- Born: Walter Rance Cleaveland II July 18, 1961 Baltimore, Maryland, USA
- Died: March 27, 2024 (aged 62) Arlington, Virginia, USA
- Education: Duke University Cornell University
- Scientific career
- Institutions: North Carolina State University Stony Brook University University of Maryland, College Park
- Thesis: Type-Theoretic Models of Concurrency (1987)
- Doctoral advisor: Robert Constable

= Rance Cleaveland =

American computer scientist (1961–2024)

Walter Rance Cleaveland II (July 18, 1961 – March 27, 2024) was an American computer scientist specializing in software verification, software systems, and related fields. In 2022, he became an Fellow of the IEEE for his contributions to verification tools for finite-state and cyber-physical systems.

== Education and career ==
Cleaveland started his studies at Duke University's Trinity College of Arts and Sciences in Fall 1978, graduating summa cum laude with a BS in Mathematics and Computer Science in 1982. Cleaveland then moved north for graduate studies at Cornell University, where he graduated with an MS in Computer Science in 1985 and a PhD in 1987, both in computer science. His PhD thesis was titled "Type-Theoretic Models of Concurrency" and was supervised by Robert Constable and mentored by Prakash Panangaden. Cleaveland conducted postdoctoral research from 1987 to 1989 at the University of Sussex in Brighton, England.

In 1989, Cleaveland became an assistant professor in computer science at North Carolina State University, where he became an associated professor in 1994 and a professor in 1998. There, he received the Shell Undergraduate Teaching Award in 1991, and the Alcoa Engineering Research prize.

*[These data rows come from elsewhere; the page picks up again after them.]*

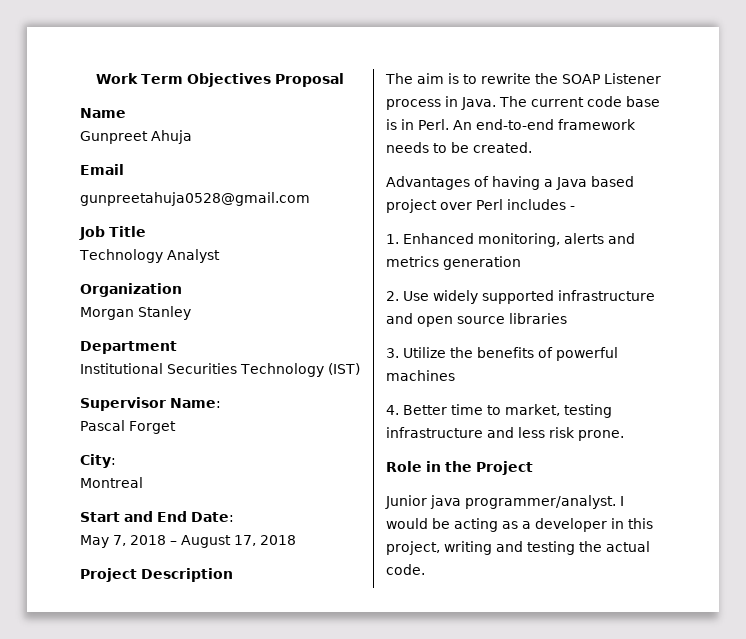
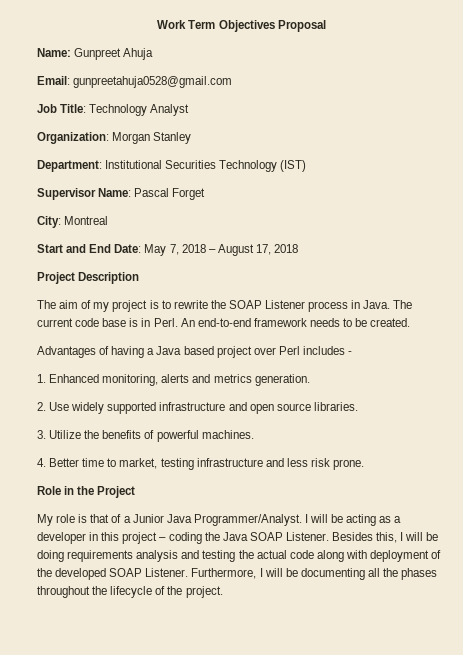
- Name
- Gunpreet Ahuja
+ Name: Gunpreet Ahuja
- Email
- gunpreetahuja0528@gmail.com
+ Email: gunpreetahuja0528@gmail.com
- Job Title
- Technology Analyst
+ Job Title: Technology Analyst
- Organization
- Morgan Stanley
+ Organization: Morgan Stanley
- Department
- Institutional Securities Technology (IST)
+ Department: Institutional Securities Technology (IST)
- Supervisor Name:
- Pascal Forget
+ Supervisor Name: Pascal Forget
- City:
- Montreal
+ City: Montreal
- Start and End Date:
- May 7, 2018 – August 17, 2018
+ Start and End Date: May 7, 2018 – August 17, 2018
- The aim is to rewrite the SOAP Listener process in Java.
+ The aim of my project is to rewrite the SOAP Listener process in Java.
- 1. Enhanced monitoring, alerts and metrics generation
+ 1. Enhanced monitoring, alerts and metrics generation.
- 2. Use widely supported infrastructure and open source libraries
+ 2. Use widely supported infrastructure and open source libraries.
- 3. Utilize the benefits of powerful machines
+ 3. Utilize the benefits of powerful machines.
- Junior java programmer/analyst. I would be acting as a developer in this project, writing and testing the actual code.
+ My role is that of a Junior Java Programmer/Analyst. I will be acting as a developer in this project – coding the Java SOAP Listener. Besides this, I will be doing requirements analysis and testing the actual code along with deployment of the developed SOAP Listener. Furthermore, I will be documenting all the phases throughout the lifecycle of the project.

Cleaveland became a professor of computer science at Stony Brook University from 1998 to May 2005. Beginning in June 2005, he moved to the University of Maryland, College Park and became a professor of Computer Science. He received the Computer Science Excellence in Teaching Award in 2011. From June 2005 to December 2014, he was executive and scientific director of the Fraunhofer USA Center for Experimental Software Engineering. Beginning November, 2022, he was the Associate Dean of Research in the College of Computer, Mathematical, and Natural Sciences. He held joint appointments in the University of Maryland Institute for Advanced Computer Studies (UMIACS) beginning in June 2005, and the Institute for Systems Research beginning in July 2006.

From 2018 to 2022, Cleaveland was director of the Computing and Communication Foundations division of the Computer and Information Science and Engineering directorate of the National Science Foundation (NSF). Since 1995, he was a co-founder and a member of the steering committee of the International Conference on Tools and Algorithms for the Construction and Analysis of Systems (TACAS). From 1997 to 2001, he was a co-founder and co-editor-in-chief of the Springer journal Software Tools for Technology Transfer.

== Honors and awards ==
In 1992, Cleaveland received from the Young Investigator Award from the Office of Naval Research and NSF National Young Investigator Award. In 1994, he received the Alcoa Foundation Engineering Research Achievement Award. In 1998, he was elected as a member of International Federation for Information Processing Working Group 2.2. In 2008, he received the Excellence in Oral Presentation Award from the Society for Automotive Engineers. In 2022, he became an Fellow of the Northern Virginia section of the IEEE for "contributions to verification tools for finite-state and cyber-physical systems", after becoming a Senior Member in 2021; and was a member of the IEEE Computer Society.

== Personal life ==
Cleaveland was born to Ruzha and Clif Cleaveland in Baltimore, Maryland. He spent short periods of time at various elementary schools before moving to the McCallie School for Boys, a religious prep school in Chattanooga, Tennessee, which he graduated from in 1978. In 1993, he received an Alumni Achievement Award from McCallie, being eligible after his 15th reunion. McCallie school established a need-based scholarship in his name. Cleaveland married Karen Ann Hardee in 1988. They had children named Matthew Rance, Christian Gilbert, and Rachel Grace.